Single by the Chats

from the album High Risk Behaviour
- Released: 22 March 2019
- Length: 2:26
- Label: Bargain Bin
- Songwriters: Eamon Sandwith; Josh Price; Matt Boggis;
- Producer: Billy Gardner

The Chats singles chronology
| "Do What I Want" (2018) | "Pub Feed" (2019) | "Identity Theft" (2019) |

Music video
- "Pub Feed" on YouTube

= Pub Feed =

"Pub Feed" is a song by Australian punk rock band the Chats, released by Bargain Bin Records on 22 March 2019 as the second single from their debut studio album, High Risk Behaviour (2020).

Dubbed an "anthem" to Australian cuisine, "Pub Feed" received praise for its representation of Australian culture. The song's release was supported by an accompanying music video and the national Pub Feed Tour from May to June 2019.

"Pub Feed" was ranked at number 21 in Australian youth broadcaster Triple J's Hottest 100 of 2019. It was certified gold in Australia in April 2024, denoting sales in excess of 35,000 units.

==Release and promotion==
In March 2019, the Chats announced their signing to Universal Music. Later that week, on March 21, the band premiered "Pub Feed" on youth radio station Triple J's local music program, Home and Hosed. The track was officially released the following day, alongside an accompanying music video. It became the weekly feature video on ABC TV's music television program Rage.

The Chats embarked on the national Pub Feed Tour from May to June 2019. The band also performed the song live on Australian breakfast TV show Today in February 2020. Joseph Earp of Junkee dubbed the subsequent interview with host Karl Stefanovic "chaotic", noting that it ended "with an even more chaotic performance".

==Critical reception==
Noted for being an "anthem" to Australian cuisine, "Pub Feed" received praise for its capturing of Australian culture.
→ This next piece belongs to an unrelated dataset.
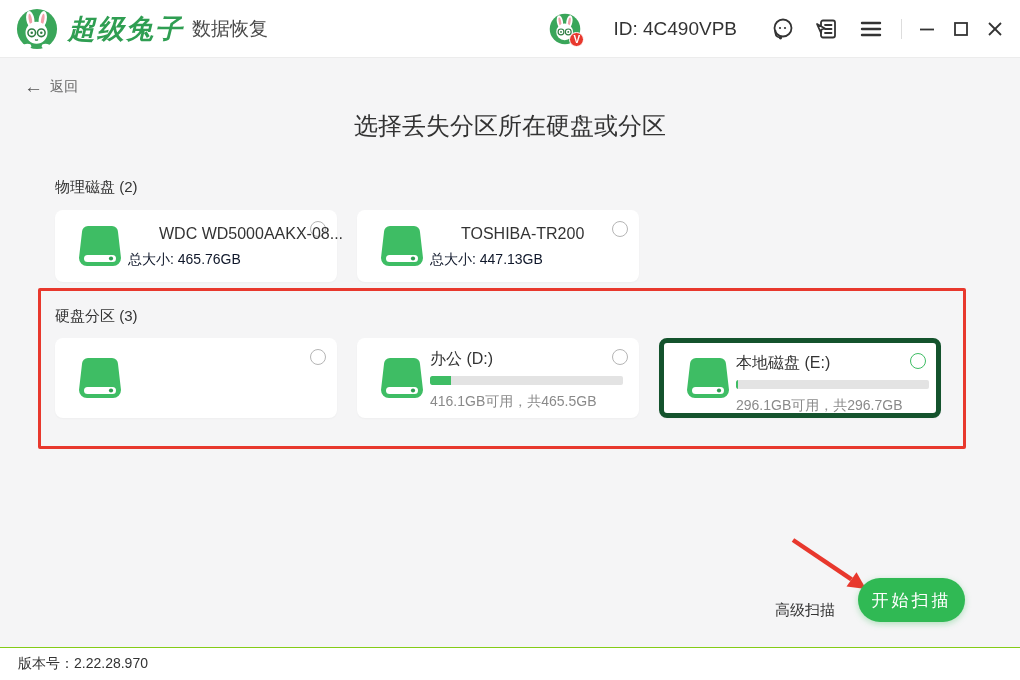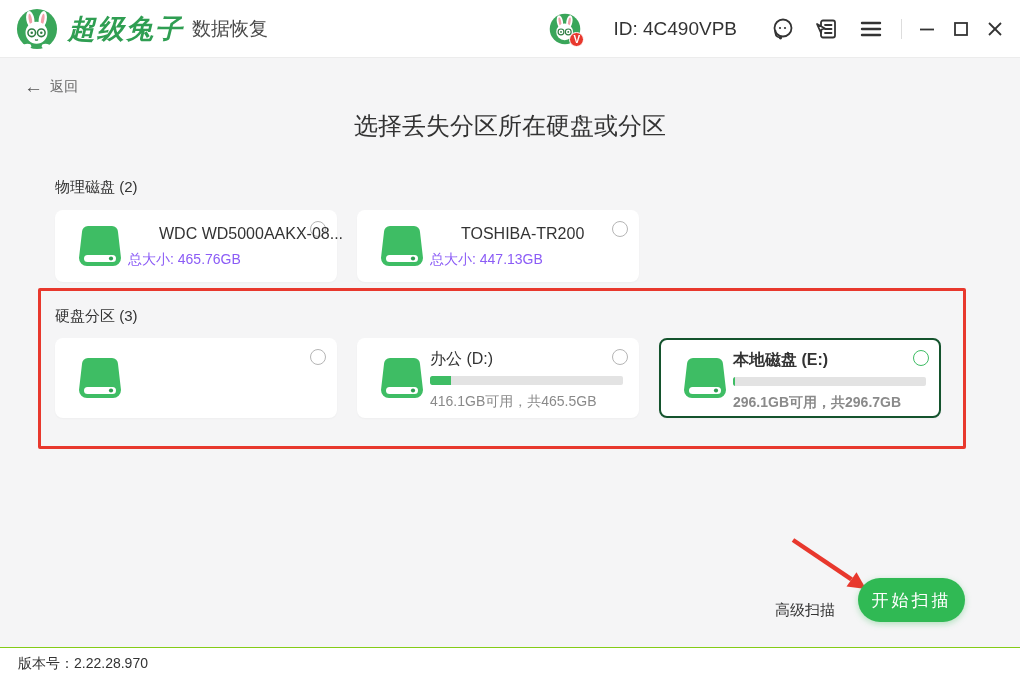"总大小: 465.76GB" .disk-card .card-sub { color: #8b5cf6 -> #0f172a }
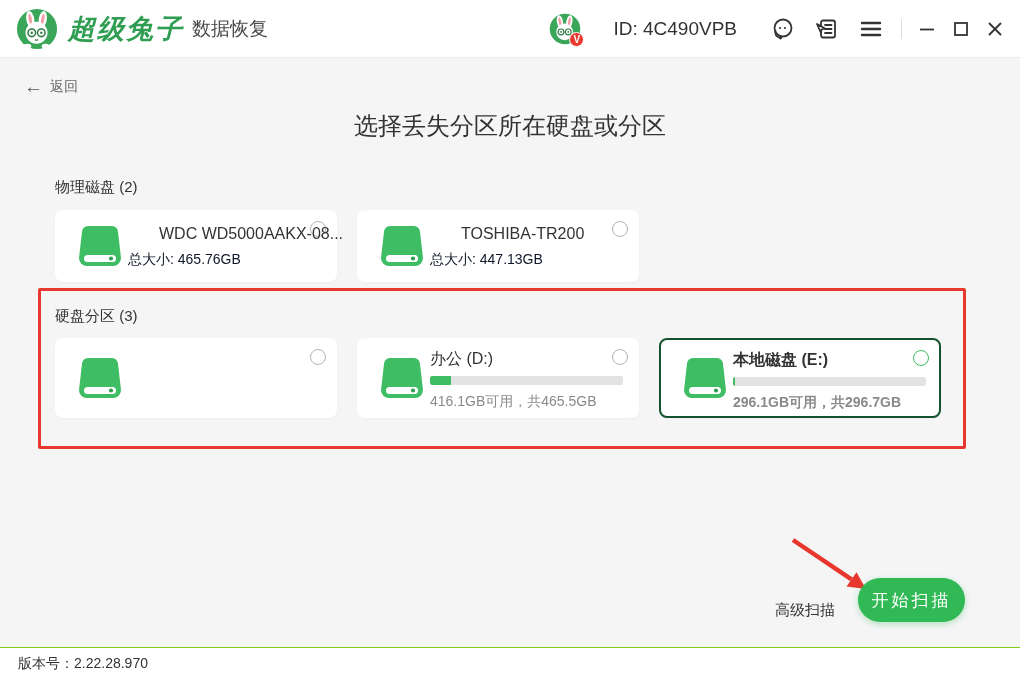"本地磁盘 (E:)" .card.selected { border: 2px solid #14532d -> 5px solid #14532d; font-weight: bold -> none }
Sonically, "Pub Feed" features "heavy guitars, smashing drums and booming bass" alongside the band's "signature Aussie banter". Its lyricism was compared that of their viral 2017 single "Smoko". Writing for Life Without Andy, Harry Webber wrote "Pub Feed" is the "homage to schnitties, rump steak, and pies that we never knew we needed." Tyler Jenke of Tone Deaf said "you'll be hard-pressed to find a more Aussie tune than this one." Happy Mags Mia Hull thought the track to be a "sonically and lyrically masterful ode".

==Commercial performance==
On 22 January 2020, "Pub Feed" polled at number 21 in Australian youth broadcaster Triple J's Hottest 100 of 2019. It was certified gold in Australia on 30 April 2024 for sales in excess of 35,000 units.

==Music video==
The music video, directed by Matt Weston, was officially released on 22 March 2019 (one day after its premiere) and features a cameo appearance from Jack Griffith of Australian punk band Pist Idiots.

==In popular culture==
Australian thrash metal band Hidden Intent released a cover of "Pub Feed" in 2020. Its music video featured a webcam video collage of the band and their friends "craving a pub feed" whilst in COVID-19 isolation. In 2022, as part of the tribute album ReWiggled, Australian children's band the Wiggles covered "Pub Feed", while the Chats covered "Can You (Point Your Fingers and Do The Twist?)".

==Credits and personnel==
The Chats:
- Eamon Sandwith – vocals, writing, bass
- Josh Price – guitar, writing, vocals
- Matt Boggis – drums, writing, vocals

===Other musicians===
- Billy Gardner – production

==Certifications==

Certifications for "Pub Feed"
| Region | Certification | Certified units/sales |
| Australia (ARIA) | Gold | 35,000^{‡} |
^{‡} Sales+streaming figures based on certification alone.